▶ _Provided entries_
......
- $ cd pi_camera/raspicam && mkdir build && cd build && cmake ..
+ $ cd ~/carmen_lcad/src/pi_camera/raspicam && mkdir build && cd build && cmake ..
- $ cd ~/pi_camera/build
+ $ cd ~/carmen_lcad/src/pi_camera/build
......
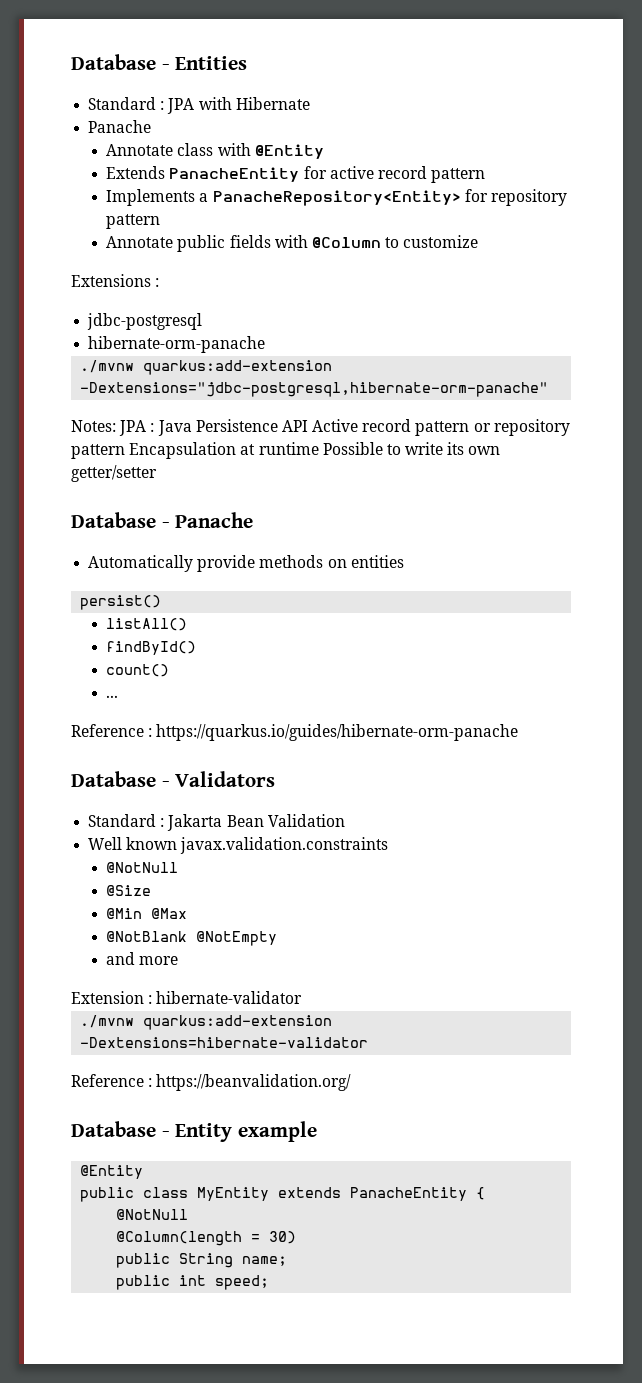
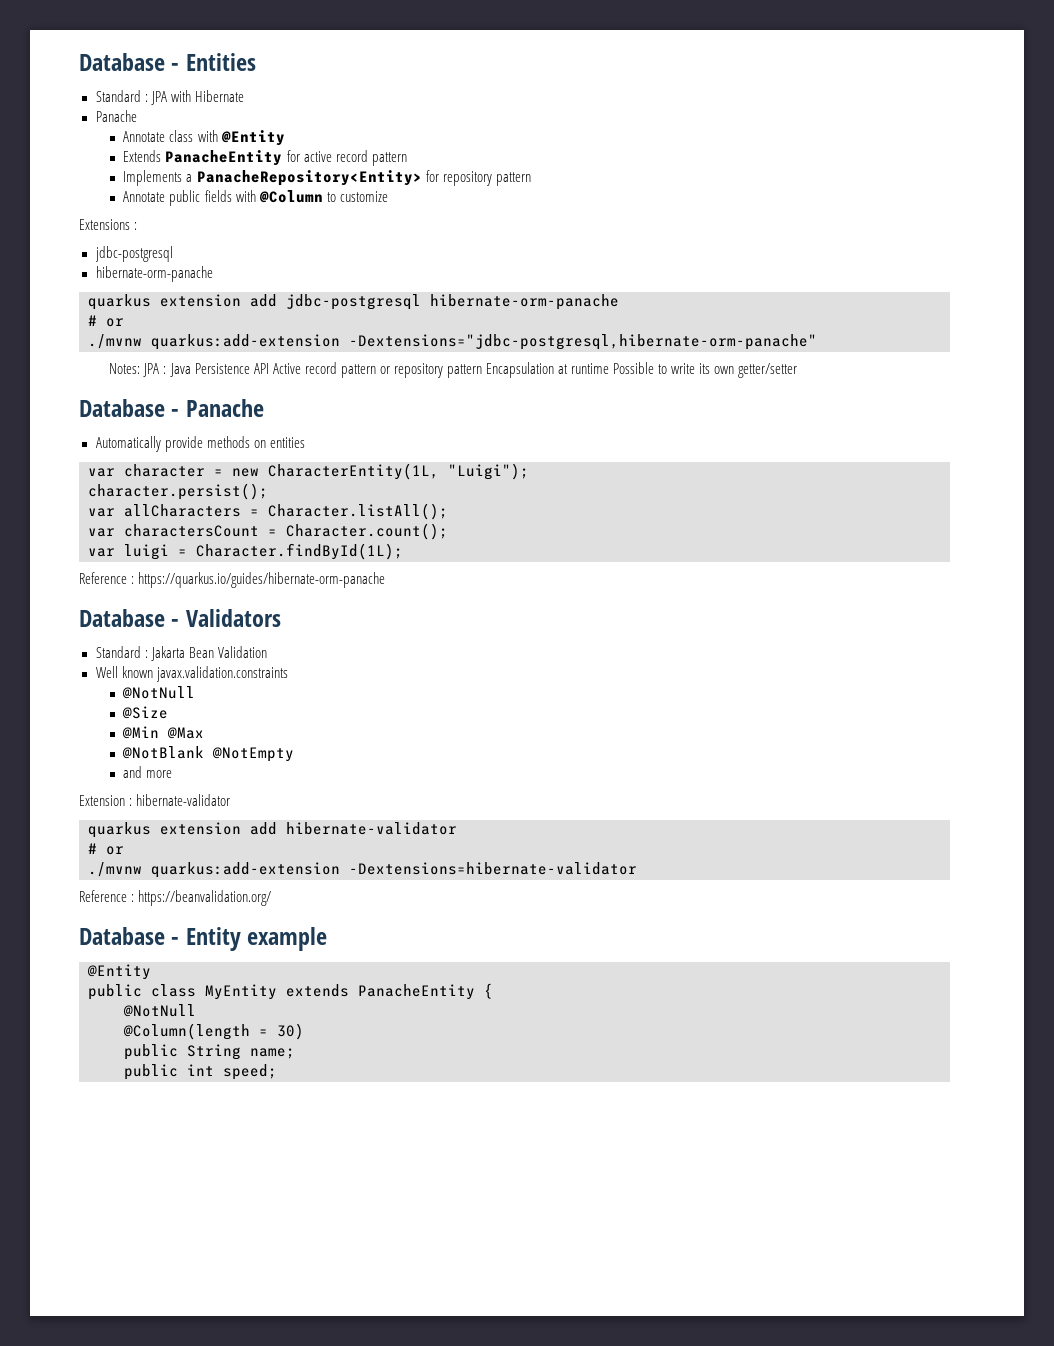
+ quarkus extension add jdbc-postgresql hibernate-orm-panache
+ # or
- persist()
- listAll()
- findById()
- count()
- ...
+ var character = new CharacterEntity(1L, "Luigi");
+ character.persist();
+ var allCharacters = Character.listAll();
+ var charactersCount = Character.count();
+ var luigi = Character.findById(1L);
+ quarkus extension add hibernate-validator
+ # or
......
▶ _What needs to be done_
Using the data above, extract exactly the lines from the one that holds "- findById()" to the one that holds "luigi = Character.findById(1L);", both ends included, and no others.

▶ _Written answer_
- findById()
- count()
- ...
+ var character = new CharacterEntity(1L, "Luigi");
+ character.persist();
+ var allCharacters = Character.listAll();
+ var charactersCount = Character.count();
+ var luigi = Character.findById(1L);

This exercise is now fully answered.